## PROVIDED RECORDS
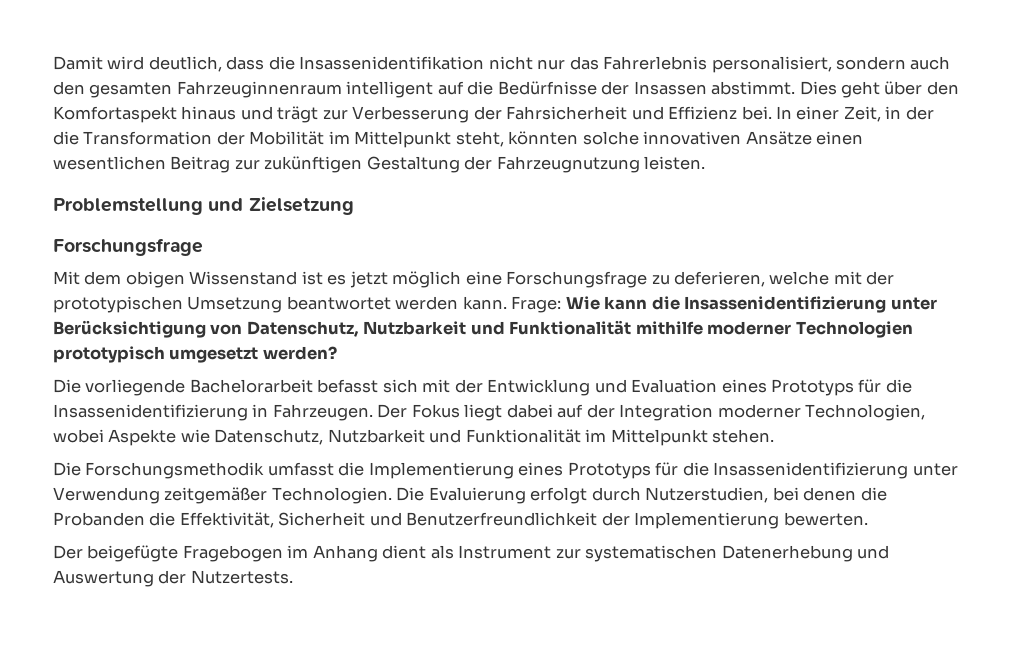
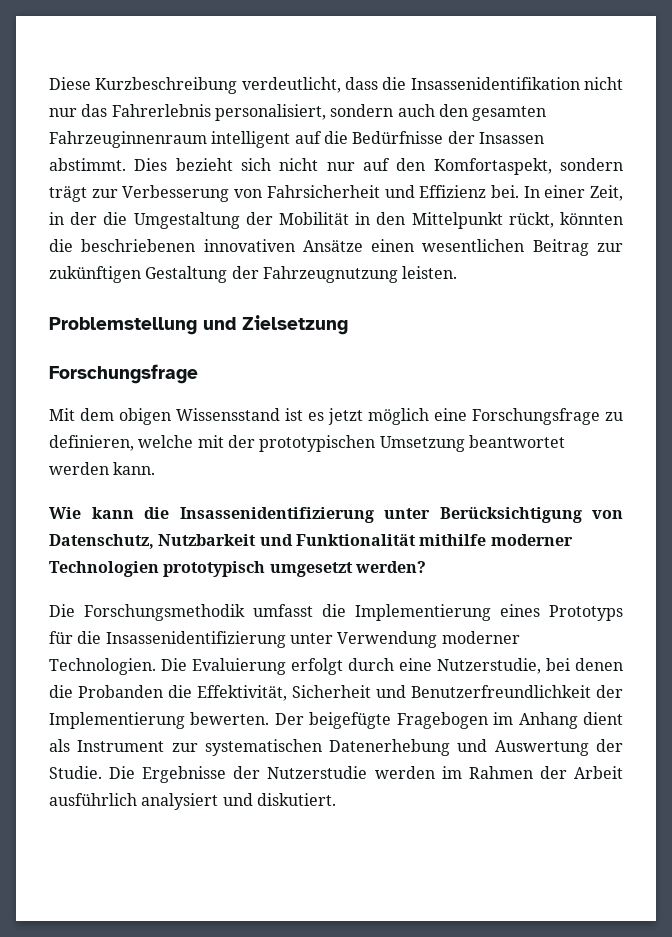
- Damit wird deutlich, dass die Insassenidentifikation nicht nur das Fahrerlebnis personalisiert, sondern auch den gesamten Fahrzeuginnenraum intelligent auf die Bedürfnisse der Insassen abstimmt.
+ Diese Kurzbeschreibung verdeutlicht, dass die Insassenidentifikation nicht nur das Fahrerlebnis personalisiert, sondern auch den gesamten Fahrzeuginnenraum intelligent auf die Bedürfnisse der Insassen abstimmt.
- Dies geht über den Komfortaspekt hinaus und trägt zur Verbesserung der Fahrsicherheit und Effizienz bei.
+ Dies bezieht sich nicht nur auf den Komfortaspekt, sondern trägt zur Verbesserung von Fahrsicherheit und Effizienz bei.
- In einer Zeit, in der die Transformation der Mobilität im Mittelpunkt steht, könnten solche innovativen Ansätze einen wesentlichen Beitrag zur zukünftigen Gestaltung der Fahrzeugnutzung leisten.
+ In einer Zeit, in der die Umgestaltung der Mobilität in den Mittelpunkt rückt, könnten die beschriebenen innovativen Ansätze einen wesentlichen Beitrag zur zukünftigen Gestaltung der Fahrzeugnutzung leisten.
- Mit dem obigen Wissenstand ist es jetzt möglich eine Forschungsfrage zu deferieren, welche mit der prototypischen Umsetzung beantwortet werden kann. Frage: Wie kann die Insassenidentifizierung unter Berücksichtigung von Datenschutz, Nutzbarkeit und Funktionalität mithilfe moderner Technologien prototypisch umgesetzt werden?
+ Mit dem obigen Wissensstand ist es jetzt möglich eine Forschungsfrage zu definieren, welche mit der prototypischen Umsetzung beantwortet werden kann.
+ Wie kann die Insassenidentifizierung unter Berücksichtigung von Datenschutz, Nutzbarkeit und Funktionalität mithilfe moderner Technologien prototypisch umgesetzt werden?
- Die vorliegende Bachelorarbeit befasst sich mit der Entwicklung und Evaluation eines Prototyps für die Insassenidentifizierung in Fahrzeugen. Der Fokus liegt dabei auf der Integration moderner Technologien, wobei Aspekte wie Datenschutz, Nutzbarkeit und Funktionalität im Mittelpunkt stehen.
- Die Forschungsmethodik umfasst die Implementierung eines Prototyps für die Insassenidentifizierung unter Verwendung zeitgemäßer Technologien.
+ Die Forschungsmethodik umfasst die Implementierung eines Prototyps für die Insassenidentifizierung unter Verwendung moderner Technologien.
- Die Evaluierung erfolgt durch Nutzerstudien, bei denen die Probanden die Effektivität, Sicherheit und Benutzerfreundlichkeit der Implementierung bewerten.
- Der beigefügte Fragebogen im Anhang dient als Instrument zur systematischen Datenerhebung und Auswertung der Nutzertests.
+ Die Evaluierung erfolgt durch eine Nutzerstudie, bei denen die Probanden die Effektivität, Sicherheit und Benutzerfreundlichkeit der Implementierung bewerten. Der beigefügte Fragebogen im Anhang dient als Instrument zur systematischen Datenerhebung und Auswertung der Studie. Die Ergebnisse der Nutzerstudie werden im Rahmen der Arbeit ausführlich analysiert und diskutiert.

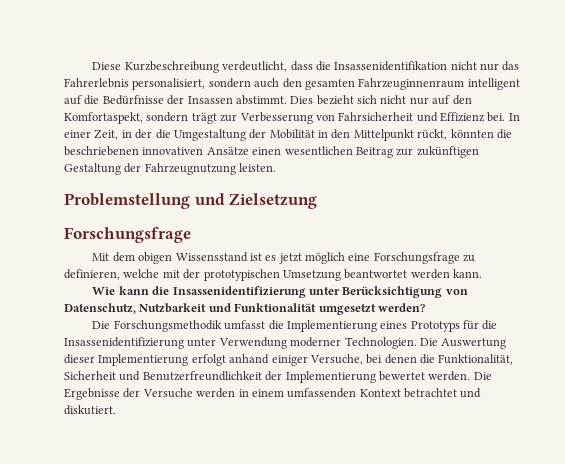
- Wie kann die Insassenidentifizierung unter Berücksichtigung von Datenschutz, Nutzbarkeit und Funktionalität mithilfe moderner Technologien prototypisch umgesetzt werden?
+ Wie kann die Insassenidentifizierung unter Berücksichtigung von Datenschutz, Nutzbarkeit und Funktionalität umgesetzt werden?
- Die Evaluierung erfolgt durch eine Nutzerstudie, bei denen die Probanden die Effektivität, Sicherheit und Benutzerfreundlichkeit der Implementierung bewerten. Der beigefügte Fragebogen im Anhang dient als Instrument zur systematischen Datenerhebung und Auswertung der Studie. Die Ergebnisse der Nutzerstudie werden im Rahmen der Arbeit ausführlich analysiert und diskutiert.
+ Die Auswertung dieser Implementierung erfolgt anhand einiger Versuche, bei denen die Funktionalität, Sicherheit und Benutzerfreundlichkeit der Implementierung bewertet werden. Die Ergebnisse der Versuche werden in einem umfassenden Kontext betrachtet und diskutiert.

## YOUR OBJECTIVE
Only an exact copy of the lines from the top of the entries through the line with "Kurzbeschreibung verdeutlicht, dass", both included, should be given, with all pictures omitted.

## TASK RESPONSE
- Damit wird deutlich, dass die Insassenidentifikation nicht nur das Fahrerlebnis personalisiert, sondern auch den gesamten Fahrzeuginnenraum intelligent auf die Bedürfnisse der Insassen abstimmt.
+ Diese Kurzbeschreibung verdeutlicht, dass die Insassenidentifikation nicht nur das Fahrerlebnis personalisiert, sondern auch den gesamten Fahrzeuginnenraum intelligent auf die Bedürfnisse der Insassen abstimmt.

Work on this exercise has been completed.